#### Data extracts
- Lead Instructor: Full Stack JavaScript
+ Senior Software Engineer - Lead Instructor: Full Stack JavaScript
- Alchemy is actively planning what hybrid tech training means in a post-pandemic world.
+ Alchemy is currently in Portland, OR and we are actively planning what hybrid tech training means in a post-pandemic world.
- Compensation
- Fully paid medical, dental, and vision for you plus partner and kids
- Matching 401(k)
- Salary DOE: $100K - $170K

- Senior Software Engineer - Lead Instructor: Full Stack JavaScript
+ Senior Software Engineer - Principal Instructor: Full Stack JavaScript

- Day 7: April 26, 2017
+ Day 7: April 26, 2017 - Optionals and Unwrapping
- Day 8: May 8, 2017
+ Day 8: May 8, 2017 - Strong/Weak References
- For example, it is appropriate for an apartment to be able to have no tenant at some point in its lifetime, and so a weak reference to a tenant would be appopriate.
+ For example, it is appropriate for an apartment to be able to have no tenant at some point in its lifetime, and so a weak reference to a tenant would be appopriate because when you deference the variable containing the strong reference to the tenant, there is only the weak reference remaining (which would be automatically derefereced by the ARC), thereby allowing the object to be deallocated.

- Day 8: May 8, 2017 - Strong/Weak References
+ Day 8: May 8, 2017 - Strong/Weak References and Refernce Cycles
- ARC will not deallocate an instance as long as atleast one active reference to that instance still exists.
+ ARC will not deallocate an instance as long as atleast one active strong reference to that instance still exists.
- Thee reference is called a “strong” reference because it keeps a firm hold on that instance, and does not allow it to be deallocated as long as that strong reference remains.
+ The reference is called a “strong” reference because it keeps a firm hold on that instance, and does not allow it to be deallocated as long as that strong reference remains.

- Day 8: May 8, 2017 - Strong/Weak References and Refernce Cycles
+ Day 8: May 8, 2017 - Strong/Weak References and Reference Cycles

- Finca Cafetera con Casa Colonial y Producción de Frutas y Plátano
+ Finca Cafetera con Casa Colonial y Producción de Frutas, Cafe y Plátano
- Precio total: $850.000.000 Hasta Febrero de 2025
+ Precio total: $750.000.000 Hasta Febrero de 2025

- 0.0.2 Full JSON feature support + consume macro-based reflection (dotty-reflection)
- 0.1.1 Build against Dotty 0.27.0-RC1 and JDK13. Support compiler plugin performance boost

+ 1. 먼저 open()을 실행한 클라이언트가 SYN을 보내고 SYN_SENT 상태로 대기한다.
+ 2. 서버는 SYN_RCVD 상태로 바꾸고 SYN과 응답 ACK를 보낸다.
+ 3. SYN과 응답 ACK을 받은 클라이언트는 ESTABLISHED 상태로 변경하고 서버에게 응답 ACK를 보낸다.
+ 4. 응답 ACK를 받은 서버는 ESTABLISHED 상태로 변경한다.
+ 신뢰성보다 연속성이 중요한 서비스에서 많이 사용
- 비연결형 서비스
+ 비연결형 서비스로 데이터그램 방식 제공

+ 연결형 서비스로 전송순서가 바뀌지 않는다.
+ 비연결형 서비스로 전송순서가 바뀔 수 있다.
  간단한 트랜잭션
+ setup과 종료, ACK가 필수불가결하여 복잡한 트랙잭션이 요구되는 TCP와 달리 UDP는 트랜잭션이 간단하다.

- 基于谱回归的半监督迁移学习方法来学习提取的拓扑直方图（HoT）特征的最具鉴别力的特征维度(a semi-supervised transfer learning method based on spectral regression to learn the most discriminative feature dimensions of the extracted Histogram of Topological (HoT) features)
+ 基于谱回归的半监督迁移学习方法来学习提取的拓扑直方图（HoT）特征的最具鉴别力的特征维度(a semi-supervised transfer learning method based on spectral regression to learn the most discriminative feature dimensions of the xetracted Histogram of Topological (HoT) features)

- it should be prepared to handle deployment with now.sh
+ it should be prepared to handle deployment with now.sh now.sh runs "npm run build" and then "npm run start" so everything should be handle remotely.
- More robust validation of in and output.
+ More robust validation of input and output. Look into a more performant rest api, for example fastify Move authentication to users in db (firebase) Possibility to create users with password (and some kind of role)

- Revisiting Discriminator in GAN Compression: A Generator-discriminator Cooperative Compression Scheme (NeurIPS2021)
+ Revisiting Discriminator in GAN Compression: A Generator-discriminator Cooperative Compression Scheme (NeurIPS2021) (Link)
########
**Work order:**
Give back the complete material, keeping every word exactly as written.

**Answer to this problem:**
- Lead Instructor: Full Stack JavaScript
+ Senior Software Engineer - Lead Instructor: Full Stack JavaScript
- Alchemy is actively planning what hybrid tech training means in a post-pandemic world.
+ Alchemy is currently in Portland, OR and we are actively planning what hybrid tech training means in a post-pandemic world.
- Compensation
- Fully paid medical, dental, and vision for you plus partner and kids
- Matching 401(k)
- Salary DOE: $100K - $170K

- Senior Software Engineer - Lead Instructor: Full Stack JavaScript
+ Senior Software Engineer - Principal Instructor: Full Stack JavaScript

- Day 7: April 26, 2017
+ Day 7: April 26, 2017 - Optionals and Unwrapping
- Day 8: May 8, 2017
+ Day 8: May 8, 2017 - Strong/Weak References
- For example, it is appropriate for an apartment to be able to have no tenant at some point in its lifetime, and so a weak reference to a tenant would be appopriate.
+ For example, it is appropriate for an apartment to be able to have no tenant at some point in its lifetime, and so a weak reference to a tenant would be appopriate because when you deference the variable containing the strong reference to the tenant, there is only the weak reference remaining (which would be automatically derefereced by the ARC), thereby allowing the object to be deallocated.

- Day 8: May 8, 2017 - Strong/Weak References
+ Day 8: May 8, 2017 - Strong/Weak References and Refernce Cycles
- ARC will not deallocate an instance as long as atleast one active reference to that instance still exists.
+ ARC will not deallocate an instance as long as atleast one active strong reference to that instance still exists.
- Thee reference is called a “strong” reference because it keeps a firm hold on that instance, and does not allow it to be deallocated as long as that strong reference remains.
+ The reference is called a “strong” reference because it keeps a firm hold on that instance, and does not allow it to be deallocated as long as that strong reference remains.

- Day 8: May 8, 2017 - Strong/Weak References and Refernce Cycles
+ Day 8: May 8, 2017 - Strong/Weak References and Reference Cycles

- Finca Cafetera con Casa Colonial y Producción de Frutas y Plátano
+ Finca Cafetera con Casa Colonial y Producción de Frutas, Cafe y Plátano
- Precio total: $850.000.000 Hasta Febrero de 2025
+ Precio total: $750.000.000 Hasta Febrero de 2025

- 0.0.2 Full JSON feature support + consume macro-based reflection (dotty-reflection)
- 0.1.1 Build against Dotty 0.27.0-RC1 and JDK13. Support compiler plugin performance boost

+ 1. 먼저 open()을 실행한 클라이언트가 SYN을 보내고 SYN_SENT 상태로 대기한다.
+ 2. 서버는 SYN_RCVD 상태로 바꾸고 SYN과 응답 ACK를 보낸다.
+ 3. SYN과 응답 ACK을 받은 클라이언트는 ESTABLISHED 상태로 변경하고 서버에게 응답 ACK를 보낸다.
+ 4. 응답 ACK를 받은 서버는 ESTABLISHED 상태로 변경한다.
+ 신뢰성보다 연속성이 중요한 서비스에서 많이 사용
- 비연결형 서비스
+ 비연결형 서비스로 데이터그램 방식 제공

+ 연결형 서비스로 전송순서가 바뀌지 않는다.
+ 비연결형 서비스로 전송순서가 바뀔 수 있다.
  간단한 트랜잭션
+ setup과 종료, ACK가 필수불가결하여 복잡한 트랙잭션이 요구되는 TCP와 달리 UDP는 트랜잭션이 간단하다.

- 基于谱回归的半监督迁移学习方法来学习提取的拓扑直方图（HoT）特征的最具鉴别力的特征维度(a semi-supervised transfer learning method based on spectral regression to learn the most discriminative feature dimensions of the extracted Histogram of Topological (HoT) features)
+ 基于谱回归的半监督迁移学习方法来学习提取的拓扑直方图（HoT）特征的最具鉴别力的特征维度(a semi-supervised transfer learning method based on spectral regression to learn the most discriminative feature dimensions of the xetracted Histogram of Topological (HoT) features)

- it should be prepared to handle deployment with now.sh
+ it should be prepared to handle deployment with now.sh now.sh runs "npm run build" and then "npm run start" so everything should be handle remotely.
- More robust validation of in and output.
+ More robust validation of input and output. Look into a more performant rest api, for example fastify Move authentication to users in db (firebase) Possibility to create users with password (and some kind of role)

- Revisiting Discriminator in GAN Compression: A Generator-discriminator Cooperative Compression Scheme (NeurIPS2021)
+ Revisiting Discriminator in GAN Compression: A Generator-discriminator Cooperative Compression Scheme (NeurIPS2021) (Link)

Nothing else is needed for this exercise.